I’m more familar with the later, funky side of Herbie Hancock à la works like Chameleon, but in the 60s he was part of the Miles Davis Quartet, and then on his solo work was doing a more slower version of Jazz, such as on this piece that I’m learning, Maiden Voyage. They’re very different styles, but I like both pieces.
Another small thing for #looptober, a small upbeat thing based on a three chord progression that I was playing whilst waiting for my guitar lesson to start, which I quickly caught using my phone camera so I didn’t forget it, and then played around with this morning.
As every, trying to go from chord riff to something that I’m playing over drums requires a bit of reworking and quite a bit of hunting around GarageBand’s generative drummers to find a suitable compromise, but this one worked out okay. I tried to lay on a small walking bass-line in there too, which might be over egging the pudding a bit, but it’s something I want to try practice more.
This is a little thing that is a hybrid from yesterday’s playing something based on Weird Fishes and my usual blues jazz style nonsense, inspired again by the looptober thing that people are doing, which I find quite inspirational. Each morning this month I’ve been logging into mastodon and searching for #looptober and seeing what people have been making, and there’s lots of people just experimenting, which I guess is the nature of trying to do a tune a day as some people are doing. Lots of the submissions are just a few bars long, but they are still nice to listen to.

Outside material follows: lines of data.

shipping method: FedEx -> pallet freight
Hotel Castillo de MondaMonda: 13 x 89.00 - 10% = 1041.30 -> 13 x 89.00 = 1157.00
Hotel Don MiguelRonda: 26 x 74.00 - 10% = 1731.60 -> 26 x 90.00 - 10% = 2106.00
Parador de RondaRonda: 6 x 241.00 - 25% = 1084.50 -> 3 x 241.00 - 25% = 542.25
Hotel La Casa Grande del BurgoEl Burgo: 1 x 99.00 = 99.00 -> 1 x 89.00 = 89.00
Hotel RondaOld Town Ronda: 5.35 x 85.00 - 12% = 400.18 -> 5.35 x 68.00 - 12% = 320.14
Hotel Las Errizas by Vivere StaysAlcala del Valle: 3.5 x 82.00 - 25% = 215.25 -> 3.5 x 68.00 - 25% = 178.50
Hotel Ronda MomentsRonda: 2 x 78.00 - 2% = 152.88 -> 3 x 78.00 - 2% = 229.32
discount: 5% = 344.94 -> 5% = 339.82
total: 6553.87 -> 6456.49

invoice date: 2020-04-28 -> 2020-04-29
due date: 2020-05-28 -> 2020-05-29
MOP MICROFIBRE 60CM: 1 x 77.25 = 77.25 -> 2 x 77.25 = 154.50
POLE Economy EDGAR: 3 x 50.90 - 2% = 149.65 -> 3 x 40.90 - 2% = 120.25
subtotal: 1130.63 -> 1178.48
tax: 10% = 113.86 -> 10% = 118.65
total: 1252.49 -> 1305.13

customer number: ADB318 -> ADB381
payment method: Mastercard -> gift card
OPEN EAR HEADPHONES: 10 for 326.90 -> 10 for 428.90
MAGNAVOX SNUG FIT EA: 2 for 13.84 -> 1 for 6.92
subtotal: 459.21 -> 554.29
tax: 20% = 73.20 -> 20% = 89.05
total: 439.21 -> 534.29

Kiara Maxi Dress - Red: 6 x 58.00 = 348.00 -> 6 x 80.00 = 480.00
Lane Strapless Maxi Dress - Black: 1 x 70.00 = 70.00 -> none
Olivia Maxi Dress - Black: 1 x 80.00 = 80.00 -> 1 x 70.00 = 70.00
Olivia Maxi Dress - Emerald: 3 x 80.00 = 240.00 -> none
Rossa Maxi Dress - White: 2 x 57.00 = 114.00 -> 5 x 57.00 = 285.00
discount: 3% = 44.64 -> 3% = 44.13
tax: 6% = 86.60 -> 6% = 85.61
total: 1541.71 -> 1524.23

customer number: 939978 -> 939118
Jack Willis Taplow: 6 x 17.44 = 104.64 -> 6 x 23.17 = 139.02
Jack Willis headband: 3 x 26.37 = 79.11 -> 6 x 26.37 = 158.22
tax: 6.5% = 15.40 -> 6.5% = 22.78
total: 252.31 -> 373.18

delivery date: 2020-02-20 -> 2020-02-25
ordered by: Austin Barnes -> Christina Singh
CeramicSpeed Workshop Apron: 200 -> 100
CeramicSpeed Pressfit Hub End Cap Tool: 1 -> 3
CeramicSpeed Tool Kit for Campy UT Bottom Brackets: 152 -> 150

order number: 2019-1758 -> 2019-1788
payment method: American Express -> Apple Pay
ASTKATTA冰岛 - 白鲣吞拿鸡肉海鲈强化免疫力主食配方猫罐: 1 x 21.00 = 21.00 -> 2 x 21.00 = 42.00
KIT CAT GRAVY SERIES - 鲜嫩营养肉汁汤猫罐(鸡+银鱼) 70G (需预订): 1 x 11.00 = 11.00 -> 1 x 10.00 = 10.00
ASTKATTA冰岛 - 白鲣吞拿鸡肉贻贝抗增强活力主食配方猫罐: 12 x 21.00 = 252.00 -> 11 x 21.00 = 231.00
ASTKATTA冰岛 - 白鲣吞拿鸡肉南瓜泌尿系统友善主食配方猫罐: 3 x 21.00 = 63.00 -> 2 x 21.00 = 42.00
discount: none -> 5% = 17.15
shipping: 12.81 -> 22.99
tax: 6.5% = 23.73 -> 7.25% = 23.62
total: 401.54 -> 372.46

This is only the third one I’ve felt right to post, versus my normal practice bits. This is a mutation/simplification of the riff from Weird Fishes, over which I’ve mixed a very basic subtle bass part, and then an improv that is major pentatonic, major scale, major pentatonic. The timing is a bit off, but it’s not something I want to get sucked into labouring over, which would take the fun out of it.
I very much like the mixing of a early drum machines exemplified by the series of videos Radiohead put out of Thom Yorke and Jonny Greenwood playing arpeggiated guitars over an old CR78 drum machine:
Unfortunately, that embed is region locked, but Radiohead have it on their website, so you can also see it here if so, and you can find the other one they did in this Thom/Johnny/CR78 trio here.
I suspect it’s just because that all feels somewhat obtainable as a sound I can recreate myself (with suitable effort) as a target for my practicing.
Here I’m trying to dip my toe in this, with playing the riff from Weird Fishes/Arpeggi, from Radiohead’s In Rainbows. Clearly amateur stuff on my side, but it makes a change from practicing over the more “traditional” sounding drums in GarageBand. The original was not this way, with a very much not digital Phil Selway on the drums, as can be seen on the opening of the “From The Basement” session:
That session is well worth a watch, not just for the music, but also to watch the band at work, to see what sounds come from where: watching guitarist Ed just sit on the floor and play his looper pedal for a while, or Johnny trade his guitar for various instruments that wouldn’t be out of place in a junior school that fit in perfectly.
Update: A hat tip to Will Thompson who pointed me at this recording of the song by Kelly Lee Owens which is a beautiful all electronic version of the song, which I really dig.
Back to Moondance again, but today I’ve both upped the tempo and played the rhythm section through in a single take, rather than recording it as sections then assembled in GarageBand. The improv over the top is a bit lacklustre today, as I wasn’t feeling particularly inspired, but I’m quite pleased with the rest.